Ketamine sedation in mechanically ventilated patients: A systematic review and meta-analysis
Journal of Critical Care Mar 06, 2020
Manasco AT, et al. - In view of the increasing use of ketamine as a sedative agent in mechanically ventilated patients, researchers analyzed existing literature as well as quantified the influence of ketamine in mechanically ventilated patients via a systematic review and meta-analysis.
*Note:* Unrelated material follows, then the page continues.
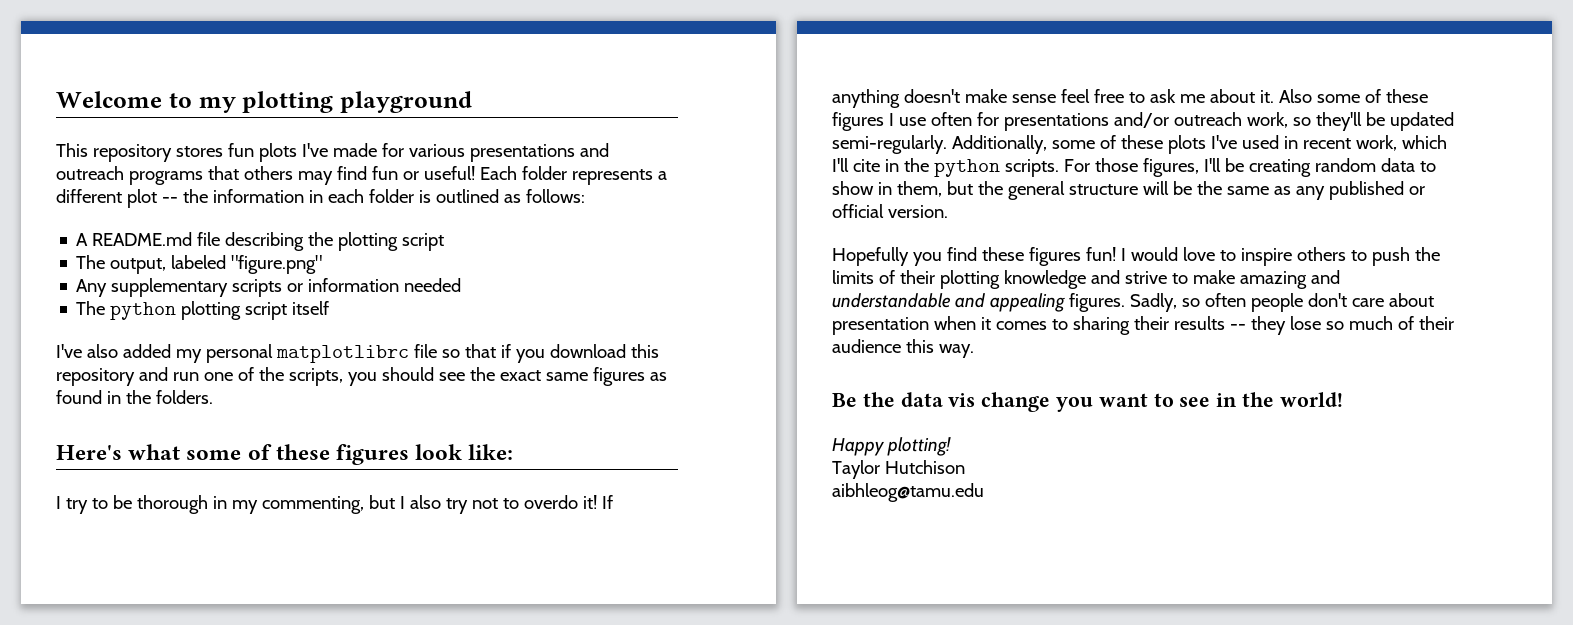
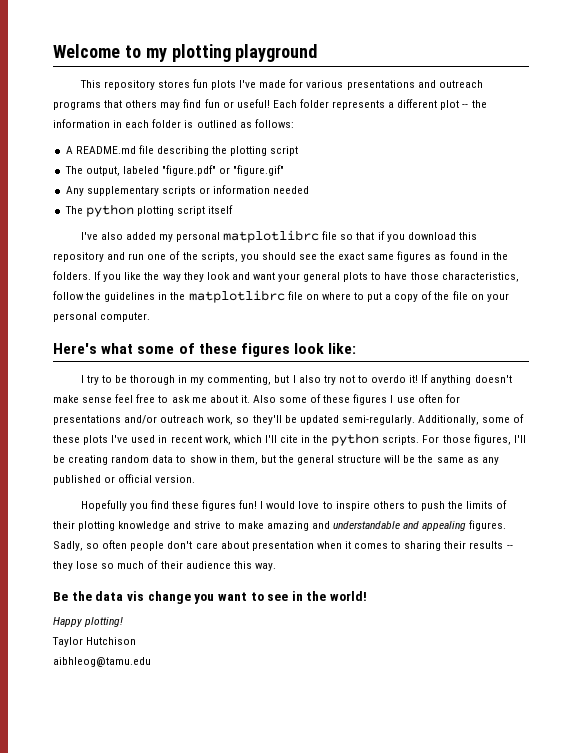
[231,255,323,274] "figure.png" -> [161,165,285,176] "figure.pdf" or "figure.gif"
(213, 397) none -> [94,271,519,282] [53,290,509,303] [53,312,151,322] If you like the way they look and want your general plots to have those characteristics, follow the guidelines in the matplotlibrc file on where to put a copy of the file on your personal computer.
They identified 15 studies with 892 patients, by exploring EMBASE, MEDLINE, Scopus, Cochrane Central Register of Controlled Trials, ClinicalTrials.gov, conference proceedings, and reference lists. The included studies were randomized and nonrandomized. Ketamine use resulted in a decline in propofol infusion rate but did not influence fentanyl or midazolam, as shown in random effects meta-analytic models. Experts found no link of ketamine with mortality, on-target sedation, vasopressor dependence, or hospital length of stay. Most frequently experienced complications were cardiovascular (eg, tachycardia and hypertension). In terms of quantity and methodological quality, limited data exist concerning ketamine use in mechanically ventilated patients and the acquired data showed clinical benefit. A possible role of ketamine as a sedative-sparing agent was suggested, but ketamine may be related to harm. There is a necessity for high-quality investigations prior to the widespread adoption of ketamine earlier in the sedation pathway.